COMMENTARY: Rather than rage, crash victims’ kin should strive to forgive

c. 1996 Religion News Service (Andrew M. Greeley is a Roman Catholic priest, best-selling novelist and a sociologist at the University of Chicago National Opinion Research Center. His home page on the World Wide Web is at http://www.agreeley.com. Or contact him via e-mail at agreel(AT)aol.com.) (UNDATED) Whenever something terrible happens, media vultures descend on the […]

c. 1996 Religion News Service

(Andrew M. Greeley is a Roman Catholic priest, best-selling novelist and a sociologist at the University of Chicago National Opinion Research Center. His home page on the World Wide Web is at http://www.agreeley.com. Or contact him via e-mail at agreel(AT)aol.com.)

(UNDATED) Whenever something terrible happens, media vultures descend on the families of the victims to record their grief and anger. And in the aftermath of the recent crash of the TWA jetliner, many of the bereaved have directed their rage not only at presumed terrorists, but also at the government, which is somehow made responsible for everything.


The families of the TWA crash victims want an explanation of what happened now. They want the bodies retrieved now. They want the terrorists punished now, even though no solid proof has yet emerged that terrorists were involved.

Such demands are understandable in the wake of a tragedy, but rage doesn’t heal anything. They must move beyond rage to forgiveness. It is the only cure for pain.

Thus when the families of murder victims Nicole Brown Simpson and her friend, Ronald Goldman, permit their lives to be consumed by the desire to punish O.J. Simpson, who they believe to be the killer, they only increase the misery. They now become victims too, their lives ruined by their determination to find revenge. They can escape the vicious cycle of destruction and self-destruction only by forgiving the perpetrator of the crimes, whoever it may be.

That’s not an easy thing to do. But did not the founder of Christianity offer us a model?”Forgive them, Father, for they know not what they do,”Jesus said from the cross on which he died. How can anyone who claims to be his follower do otherwise?

Jesus was right not only on religious grounds, but on psychological grounds as well. Forgiveness is the only escape from the devastation rage does to the psyche. It is the best way to fight back against the perpetrators of evil. It deprives them of the joy they derive from their actions and offers the victim an escape from their power.

The last time I wrote about this subject, I was deluged with letters that defended revenge, approved of it, praised it. OK, if that’s the way you feel, it’s your privilege. But don’t claim to be Christian. And don’t complain when rage, like a deadly worm, eats away at your happiness and your joy.

What if the person you forgive does not want to be forgiven, does not ask forgiveness, laughs at your forgiveness?


As Jesus advised, heap coals of fire on their heads with your generosity of spirit. What’s important is not how the killer or the terrorist reacts, but how you can save yourself from the ruination of your life. Only forgiveness will do that.

Society does not take forgiveness seriously. It views those who forgive as weird and weak and those who wait eagerly for revenge as strong and good.

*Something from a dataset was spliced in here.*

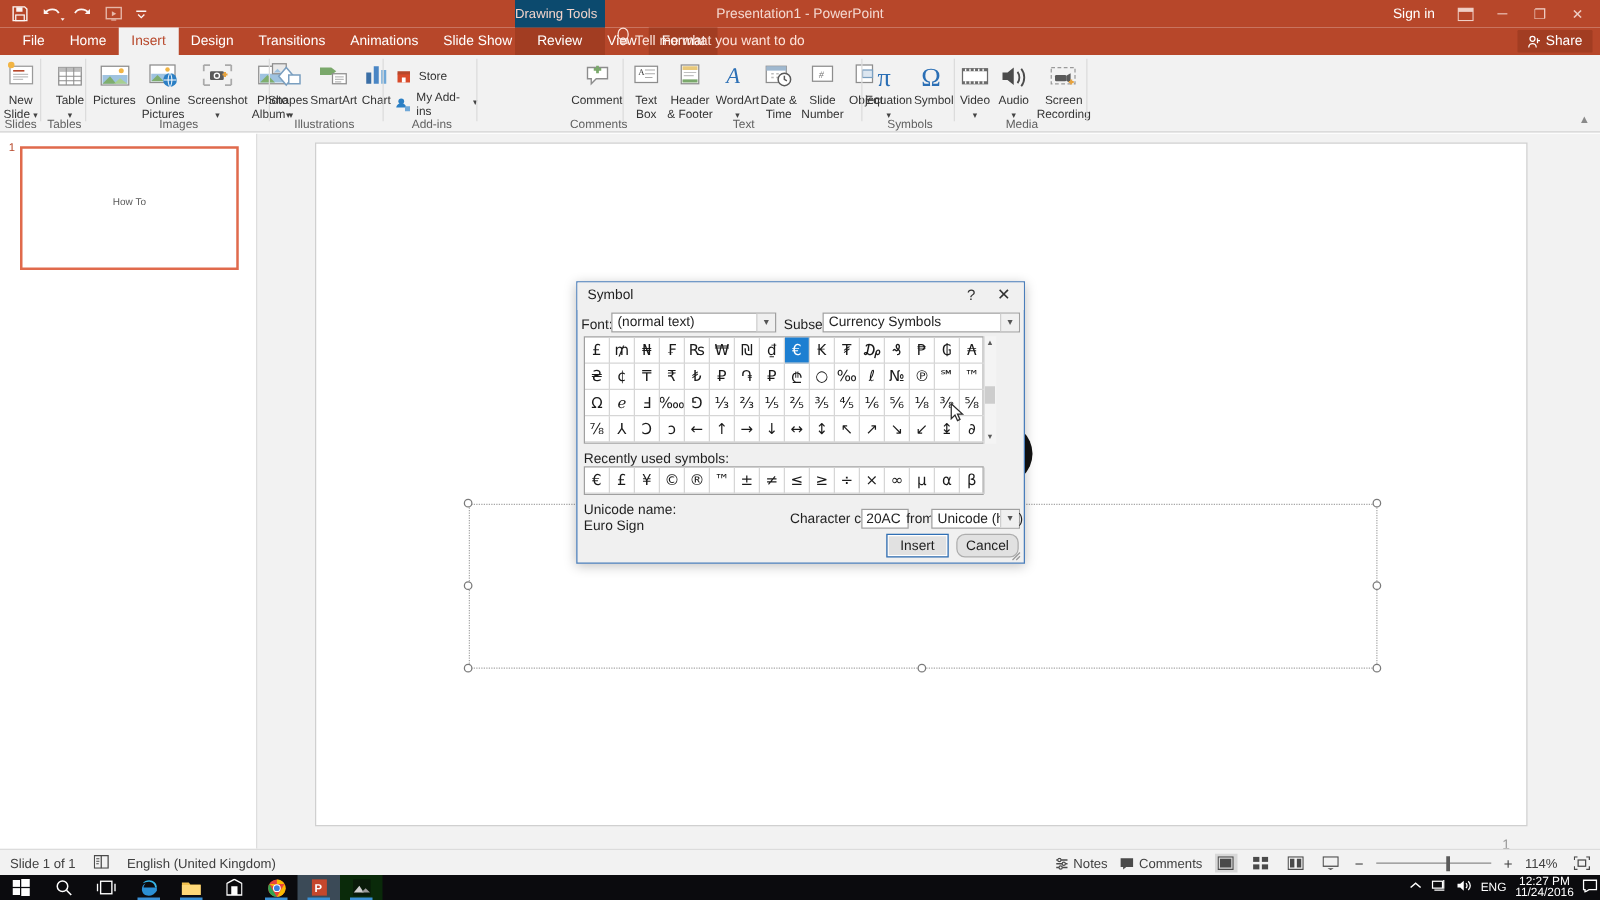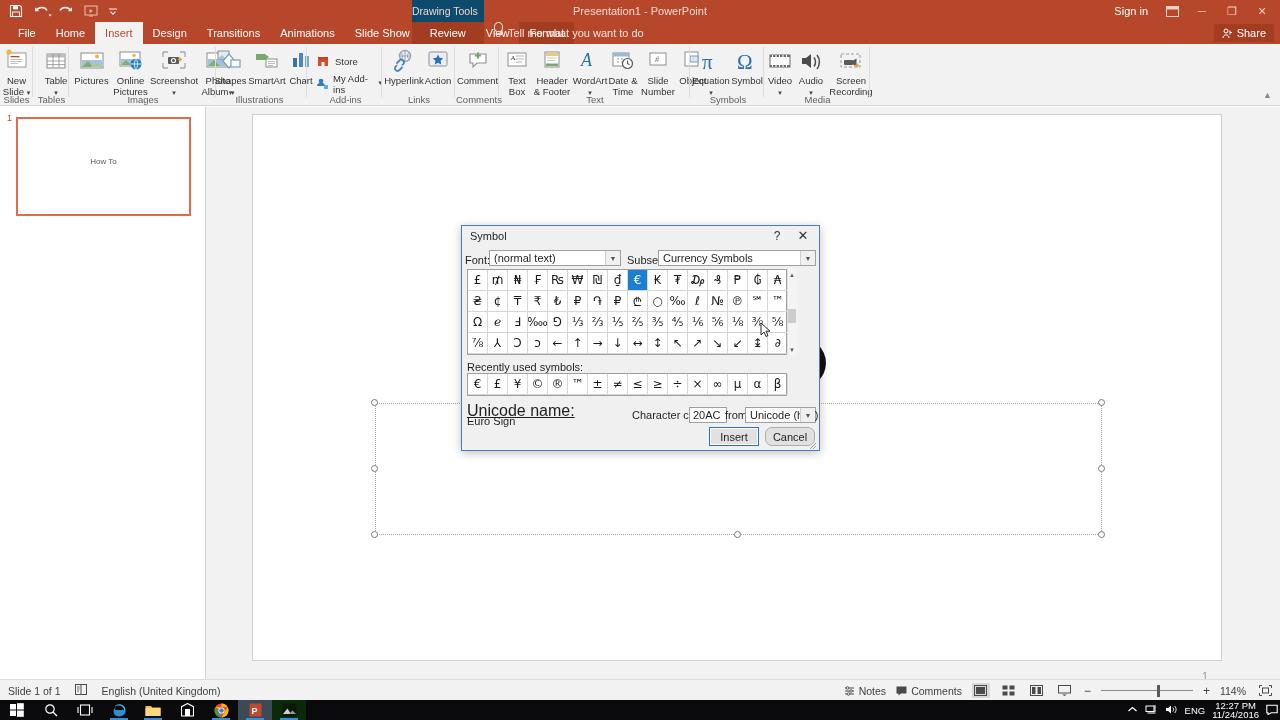"Hyperlink" div.rgroup { html: <div> <div> <span> <svg> <circle></circle> <path></path> <path></path> <path></path> </svg> </span> <span>Hyperlink</span> </div> <div> <span> <svg> <rect></rect> <path></path> </svg> </span> <span>Action</span> </div> <div>Links</div> <div></div> </div> -> none }
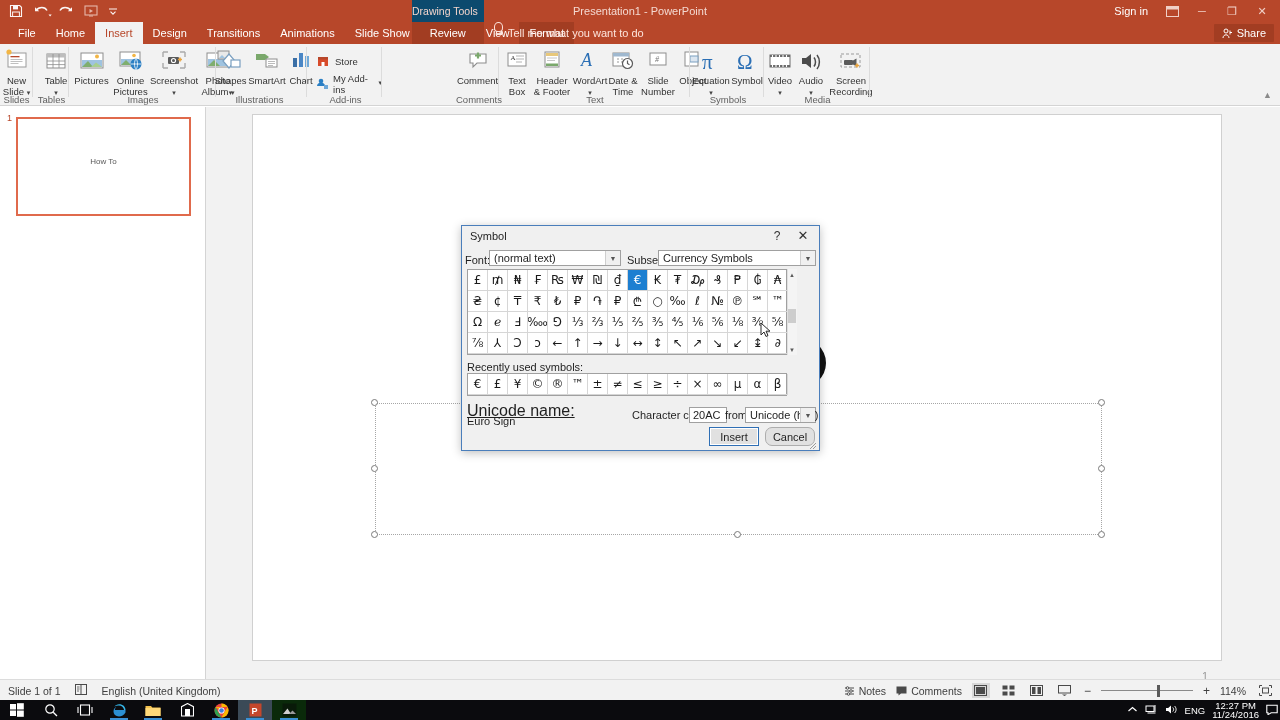"Unicode name:" .uni-label { font-size: 16px -> 11px; text-decoration: underline -> none }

But how many of the relatives of murder victims really find peace by attending the execution of the killer? There is precious little satisfaction in such an experience, precious little liberation from grief and rage.

As G.K. Chesterton once remarked, Christianity has not been tried and found wanting. It has been found hard and not tried.

Pope John Paul II may have forgiven his assassin, but he’s the pope. Ordinary people rarely expect the same kind of behavior from themselves.

But there is absolutely no other way.

The deaths of the passengers on the TWA crash were mercifully short. The death of the soul many of their relatives appear to be experiencing will be life-long unless they can go beyond rage and forgive.


I feel sorry for those who died, especially the teens. I feel even more sorry for those who survive because their anger may kill them too, slowly but surely.